Theme Panel: Author Meets Critics: Fishkin’s “Can Deliberation Cure the Ills of Democracy?”

In-Person Author Meets Critics

Participants:

  • (Chair) Jane Mansbridge, Harvard Kennedy School
  • (Presenter) James S. Fishkin, Stanford University
  • (Presenter) John Gastil, Pennsylvania State University
  • (Presenter) Jane Suiter, Dublin City University
  • (Presenter) Mark E. Warren, University of British Columbia
  • (Presenter) Cristina Lafont, Northwestern University

Session Description:

Fishkin’s new book Can Deliberation Cure the Ills of Democracy? (Oxford University Press) argues that deliberation, if sufficiently frequent and widespread, could address two fundamental problems facing democracies around the world: extreme partisan polarization and the manipulation of public opinion clouding public will formation.

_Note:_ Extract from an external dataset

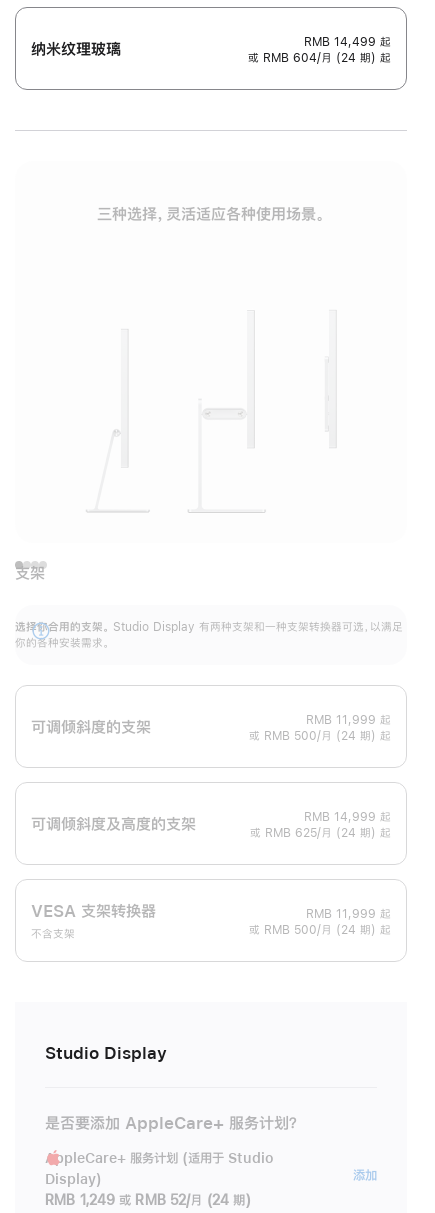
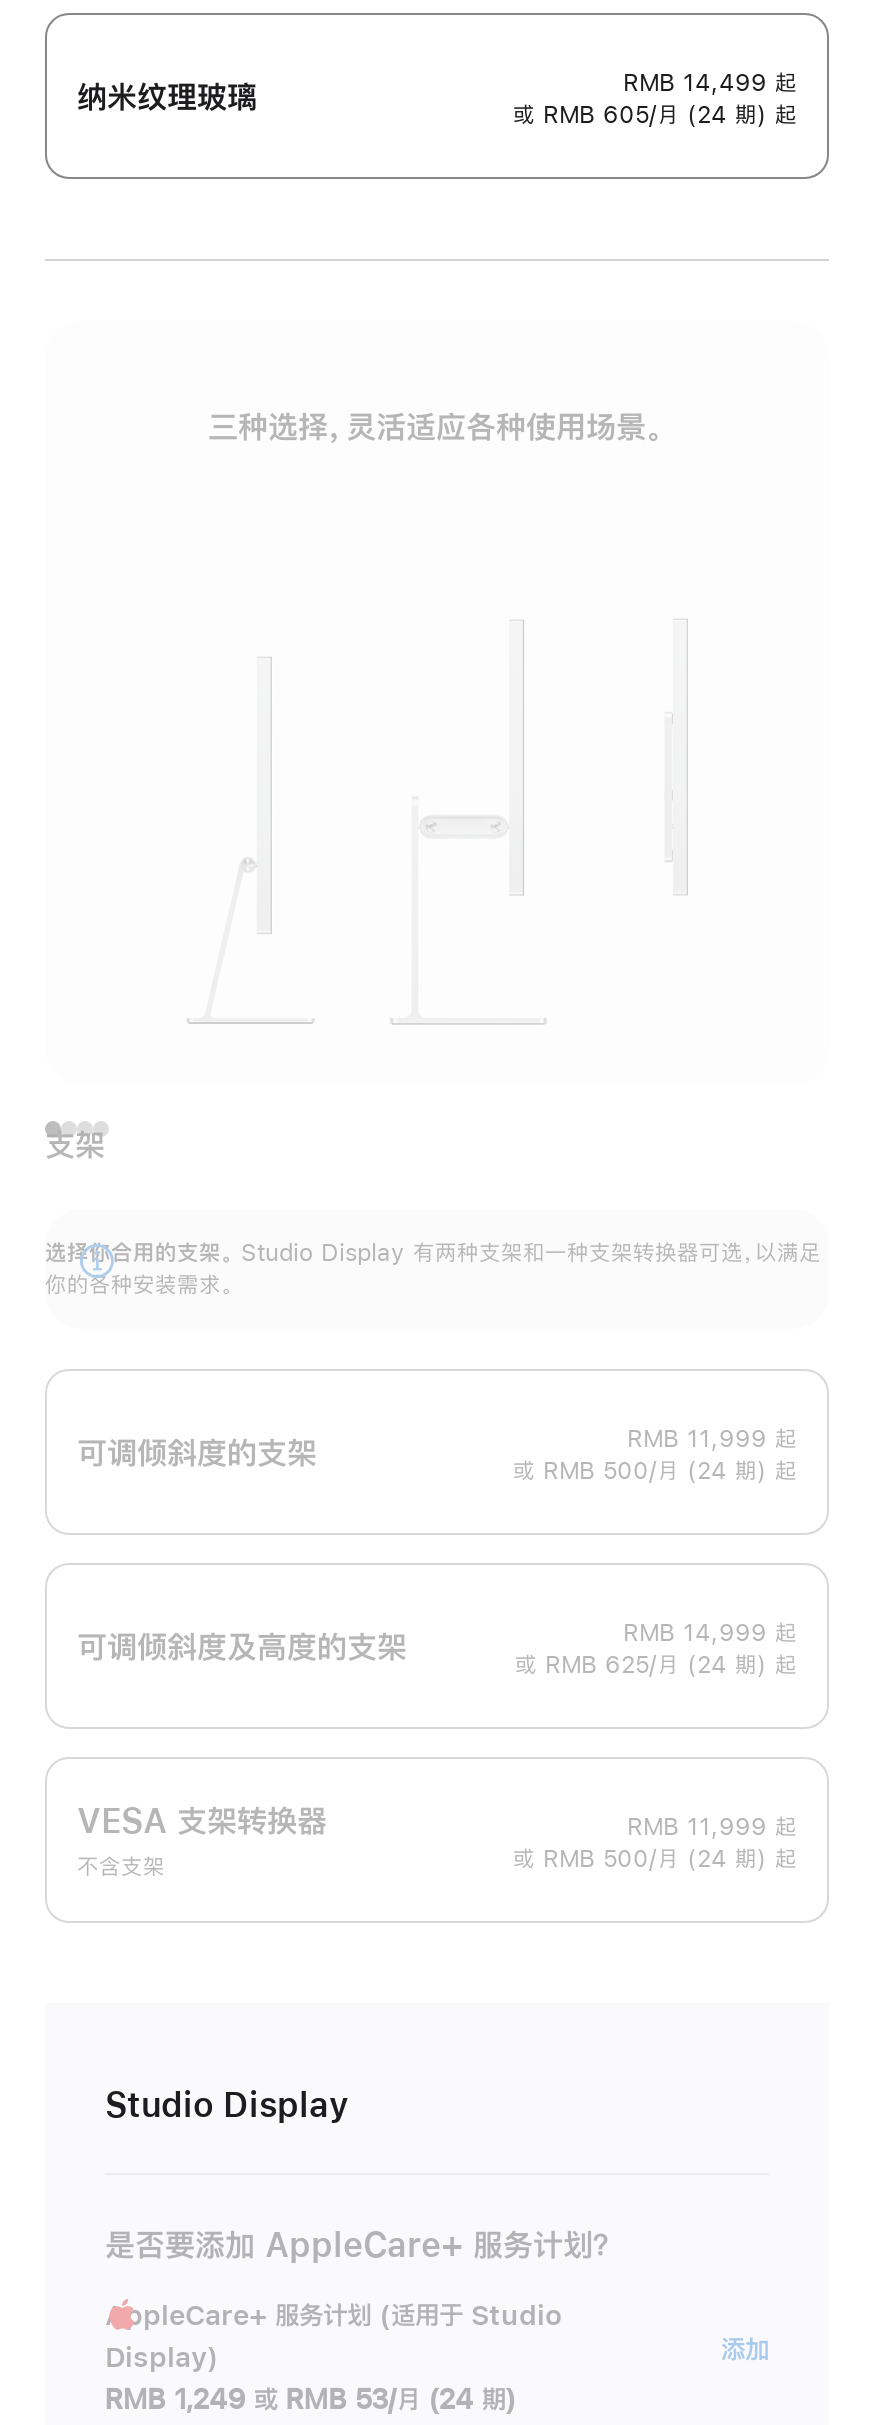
- 或 RMB 604/月 (24 期) 起
+ 或 RMB 605/月 (24 期) 起

- RMB 1,249 或 RMB 52/月 (24 期)
+ RMB 1,249 或 RMB 53/月 (24 期)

Democracy needs to make a connection between “the will of the people” and what is actually done. This connection has broken down in a world of propaganda, social media enclaves, misinformation, and manipulation. Meanwhile our political divisions seem ever more intractable and our democracies ever more ungovernable. Based on decades of applying and perfecting methods of deliberative democracy in countries around the world, Fishkin argues that deliberative democracy can have surprisingly positive effects on all these problems. Fishkin’s method of Deliberative Polling has been applied 150 times in countries around the world. In this book, Fishkin synthesizes the results and shows how they can be applied to help resolve many of democracy’s seemingly intractable challenges. Deliberative democracy can be applied to major national and local decisions, it can spread in the schools, it can be used by corporations, it can make for more meaningful ballot propositions, it can help reform the primary system, it can scale with technology, it can be incorporated into innovative constitutional processes (as in the Law on Deliberative Polling in Mongolia). Furthermore, it can help reform electoral democracy, help preserve the guardrails that protect the electoral process, and provide key policy inputs in almost every contested issue area from climate change to the rights of minorities. Fishkin ends by laying out a vision for how to combine elections with deliberation and build a more deliberative society—one that cures our extreme partisanship and leads to substantive dialogues that foster mutual respect and more engaged voters.